Figure 3: Graph reporting human-AI teamwork performance as a function of time in collaboration. User study experiments with the CAJA platform show that an update violating the learned user mental model (at cycle 75) deteriorates the team performance following the update.

CAJA: A tool for studying human-AI teams

Beyond the compatible updates problem, human-AI collaboration for decision-making poses multiple challenges at the intersection of human cognition, mathematical optimization, interpretability, and human-computer interaction. Comprehensive studies require experimenting with parameters such as the length of interaction, task and AI complexity, and the overall objective measuring the value of the interaction on real-world problems. To facilitate studies in this field, we developed the CAJA platform (opens in new tab), which supports user studies for tasks captured in an assembly line scenario.
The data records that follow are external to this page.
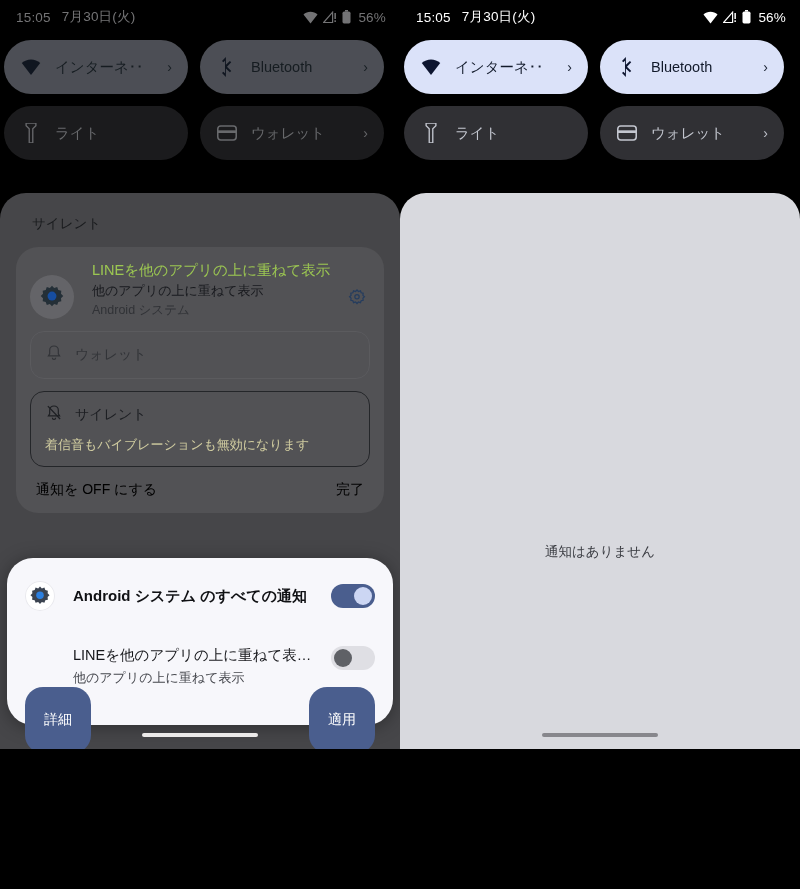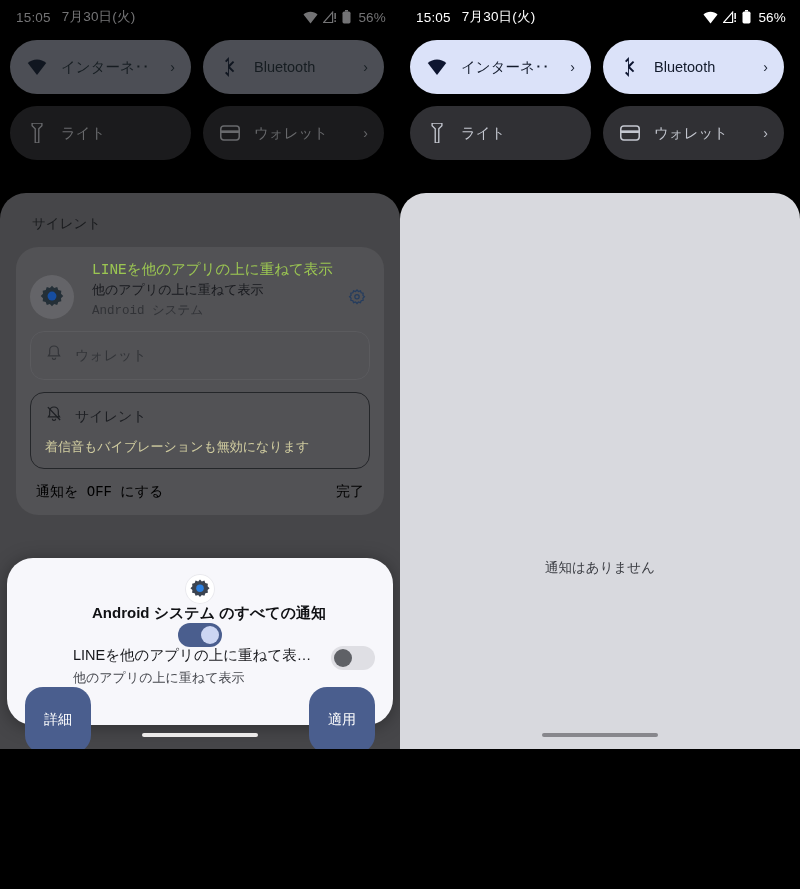"インターネ･･" .qs { padding: 6px 16px 0 10px -> 6px 16px 0 4px }
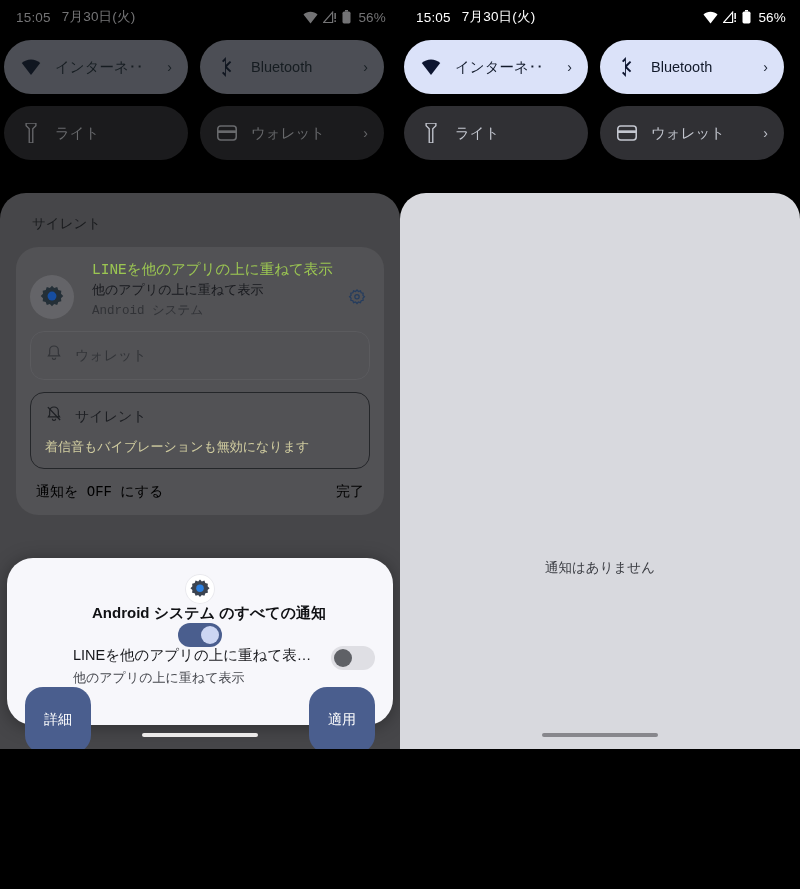"サイレント" .shade { font-family: Liberation Mono, monospace -> none }
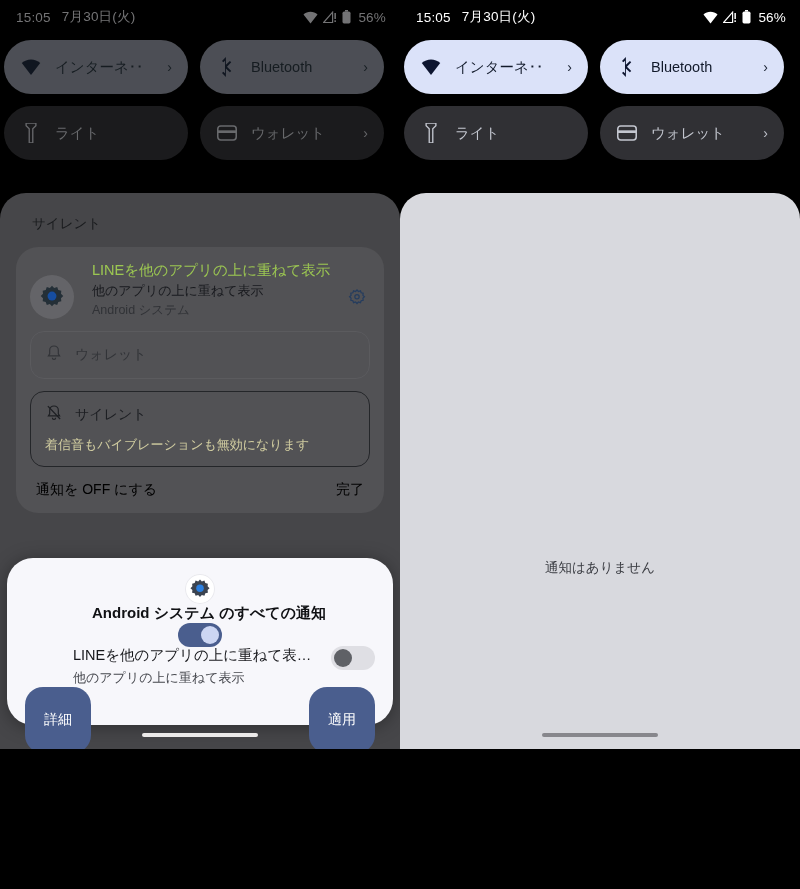"通知はありません" .empty-note { top: 366px -> 350px }
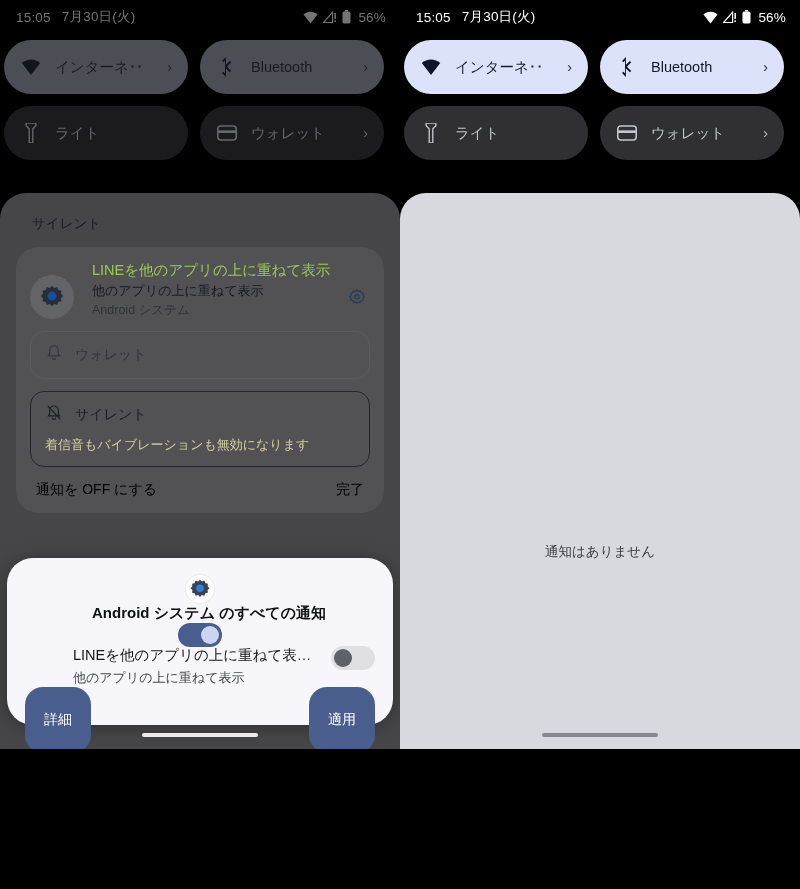"Android システム のすべての通知" .dlg-row-main { flex-direction: column -> none }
The platform abstracts the specifics of problem-solving and focuses on understanding the effect of mental modeling on team success. The tool is in its early phase; we plan to extend the platform so that it also supports collaboration in the presence of explanations and users with varying expertise. CAJA is designed to be used via external crowdsourcing platforms such as Amazon Mechanical Turk. Using this platform, we were able to show more accurate but incompatible updates can indeed hurt team performance while compatible updates leverage the algorithmic improvement by respecting the human mental model.

Developing AI systems that can be effective partners for human decision-makers will require innovations in the way we design and maintain AI systems, as well as further studies on human-AI teamwork. We hope that our AAAI paper and the CAJA platform will help facilitate further progress in this space.